TASK TO COMPLETE:
Go to the line below containing "[258,123,345,139] 更新于 14" and print exactly from there through the line containing "[300,155,426,171] 阅读量: 129", both included. Print nothing else.

[RECORDS PROVIDED Boundary: Start]

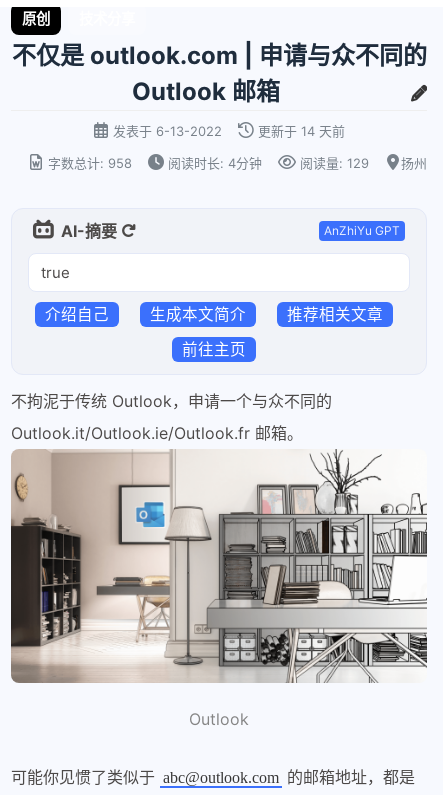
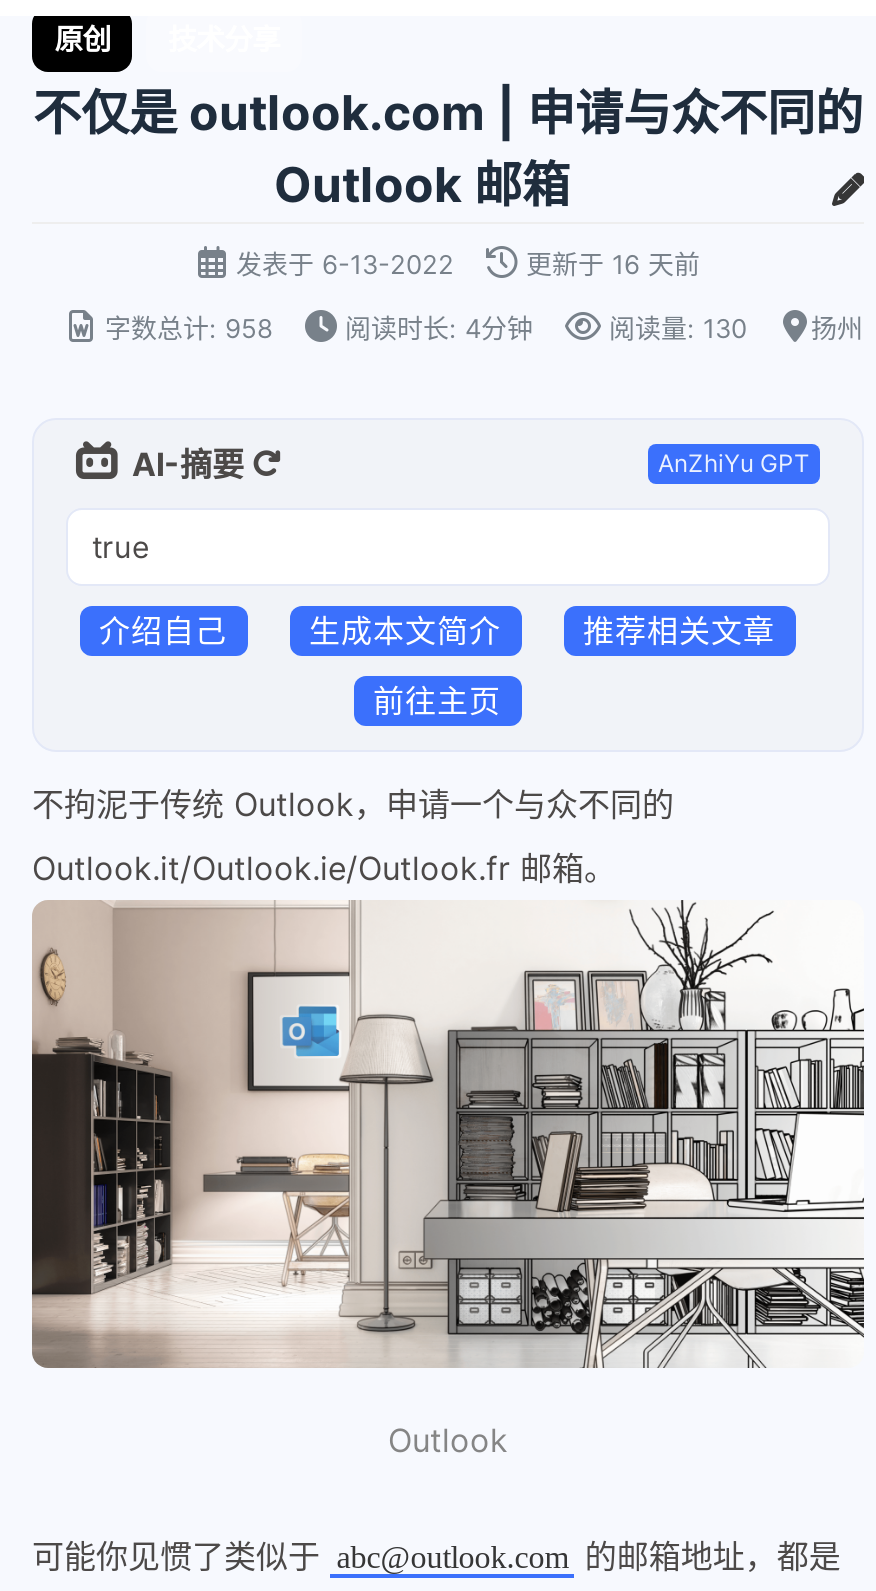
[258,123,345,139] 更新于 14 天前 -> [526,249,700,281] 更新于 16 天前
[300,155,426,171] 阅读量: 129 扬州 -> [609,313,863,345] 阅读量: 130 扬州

[RECORDS PROVIDED Boundary: End]
[RECORDS PROVIDED Boundary: Start]

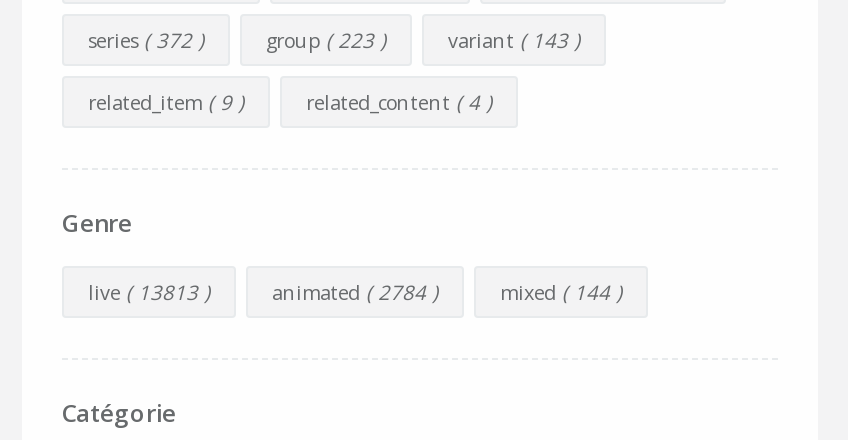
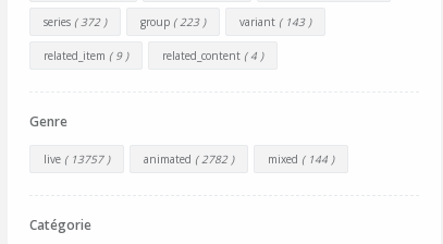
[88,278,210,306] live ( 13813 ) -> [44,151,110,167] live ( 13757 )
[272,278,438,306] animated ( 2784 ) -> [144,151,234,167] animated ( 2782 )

[RECORDS PROVIDED Boundary: End]
[RECORDS PROVIDED Boundary: Start]

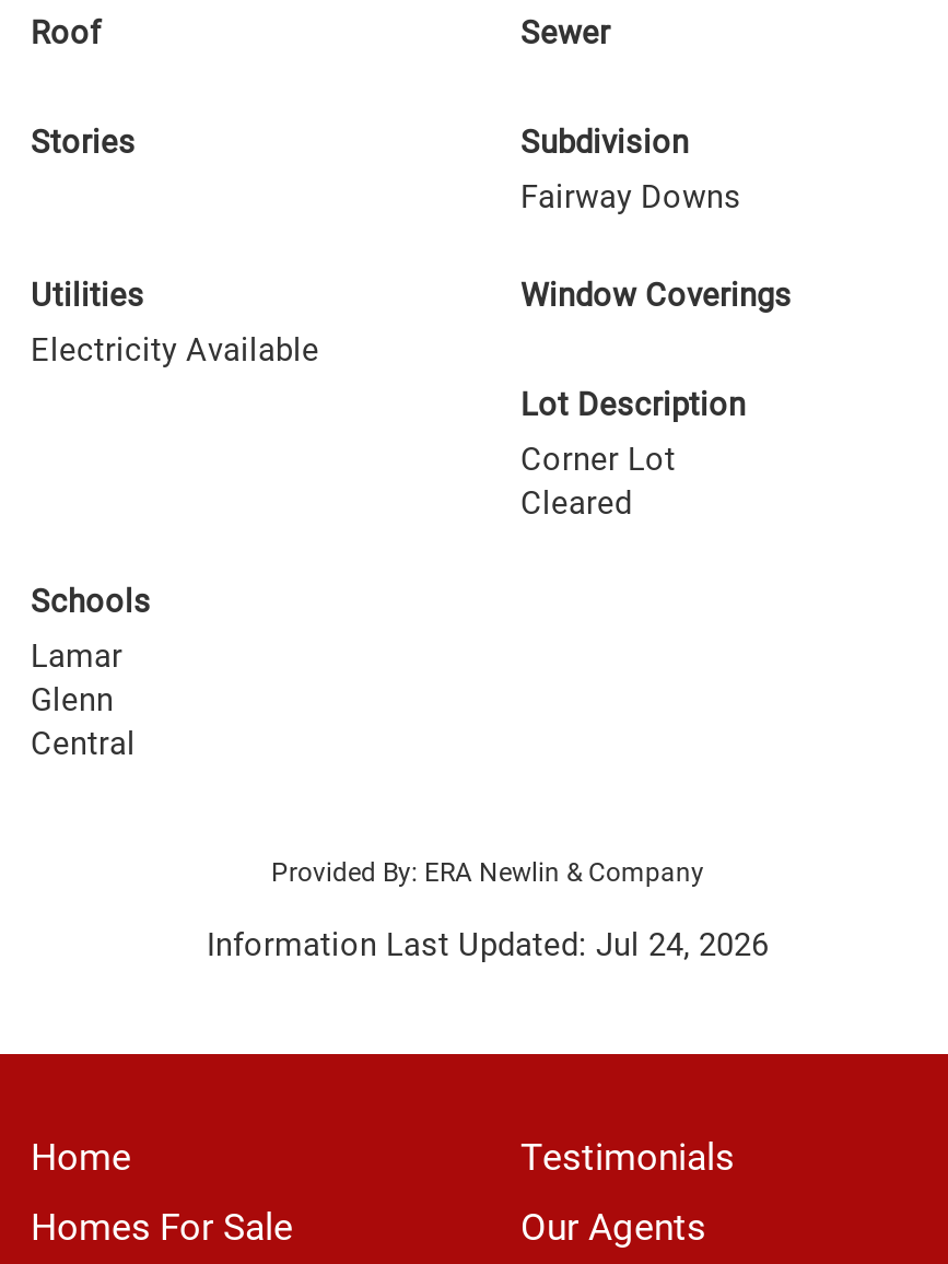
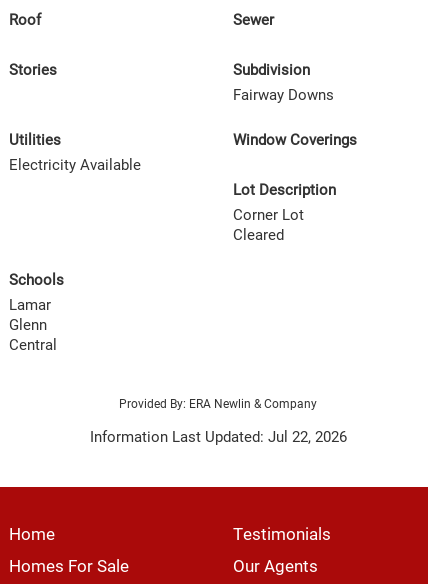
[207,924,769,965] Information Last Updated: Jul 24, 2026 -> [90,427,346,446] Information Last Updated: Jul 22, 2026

[RECORDS PROVIDED Boundary: End]

ANSWER TO THIS TASK:
[258,123,345,139] 更新于 14 天前 -> [526,249,700,281] 更新于 16 天前
[300,155,426,171] 阅读量: 129 扬州 -> [609,313,863,345] 阅读量: 130 扬州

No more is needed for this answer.